* Exercise: From the line that contains "[99,457,409,471] [99,477,410,491] [99,497,409,511]" through the line that contains "(561, 239) none", output every line of the listing below exactly and leave out all the rest.

****************************************

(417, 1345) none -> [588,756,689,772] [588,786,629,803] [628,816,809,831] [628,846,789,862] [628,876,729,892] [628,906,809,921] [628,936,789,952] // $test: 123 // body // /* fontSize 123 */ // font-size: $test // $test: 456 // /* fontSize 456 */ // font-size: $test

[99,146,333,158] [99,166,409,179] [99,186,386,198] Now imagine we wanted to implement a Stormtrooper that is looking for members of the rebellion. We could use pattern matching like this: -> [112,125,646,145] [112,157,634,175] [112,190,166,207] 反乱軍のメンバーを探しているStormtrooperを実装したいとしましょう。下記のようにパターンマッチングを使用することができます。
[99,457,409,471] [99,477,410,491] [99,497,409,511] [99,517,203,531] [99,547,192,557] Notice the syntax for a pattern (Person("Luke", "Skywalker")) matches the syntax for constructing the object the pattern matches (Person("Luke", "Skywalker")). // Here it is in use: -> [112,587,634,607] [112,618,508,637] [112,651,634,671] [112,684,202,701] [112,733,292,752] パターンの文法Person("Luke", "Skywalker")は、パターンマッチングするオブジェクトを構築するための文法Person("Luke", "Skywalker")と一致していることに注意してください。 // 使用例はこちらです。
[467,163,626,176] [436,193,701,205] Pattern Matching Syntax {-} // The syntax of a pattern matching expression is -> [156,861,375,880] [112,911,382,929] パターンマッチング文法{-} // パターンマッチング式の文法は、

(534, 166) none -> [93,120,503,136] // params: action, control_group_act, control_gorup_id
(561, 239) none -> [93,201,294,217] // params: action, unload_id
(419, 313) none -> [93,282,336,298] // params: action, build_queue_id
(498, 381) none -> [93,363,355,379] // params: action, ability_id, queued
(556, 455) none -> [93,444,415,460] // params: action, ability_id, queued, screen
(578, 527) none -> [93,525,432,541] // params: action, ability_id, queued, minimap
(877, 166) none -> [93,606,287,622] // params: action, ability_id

****************************************

* Solution for this problem:
[99,457,409,471] [99,477,410,491] [99,497,409,511] [99,517,203,531] [99,547,192,557] Notice the syntax for a pattern (Person("Luke", "Skywalker")) matches the syntax for constructing the object the pattern matches (Person("Luke", "Skywalker")). // Here it is in use: -> [112,587,634,607] [112,618,508,637] [112,651,634,671] [112,684,202,701] [112,733,292,752] パターンの文法Person("Luke", "Skywalker")は、パターンマッチングするオブジェクトを構築するための文法Person("Luke", "Skywalker")と一致していることに注意してください。 // 使用例はこちらです。
[467,163,626,176] [436,193,701,205] Pattern Matching Syntax {-} // The syntax of a pattern matching expression is -> [156,861,375,880] [112,911,382,929] パターンマッチング文法{-} // パターンマッチング式の文法は、

(534, 166) none -> [93,120,503,136] // params: action, control_group_act, control_gorup_id
(561, 239) none -> [93,201,294,217] // params: action, unload_id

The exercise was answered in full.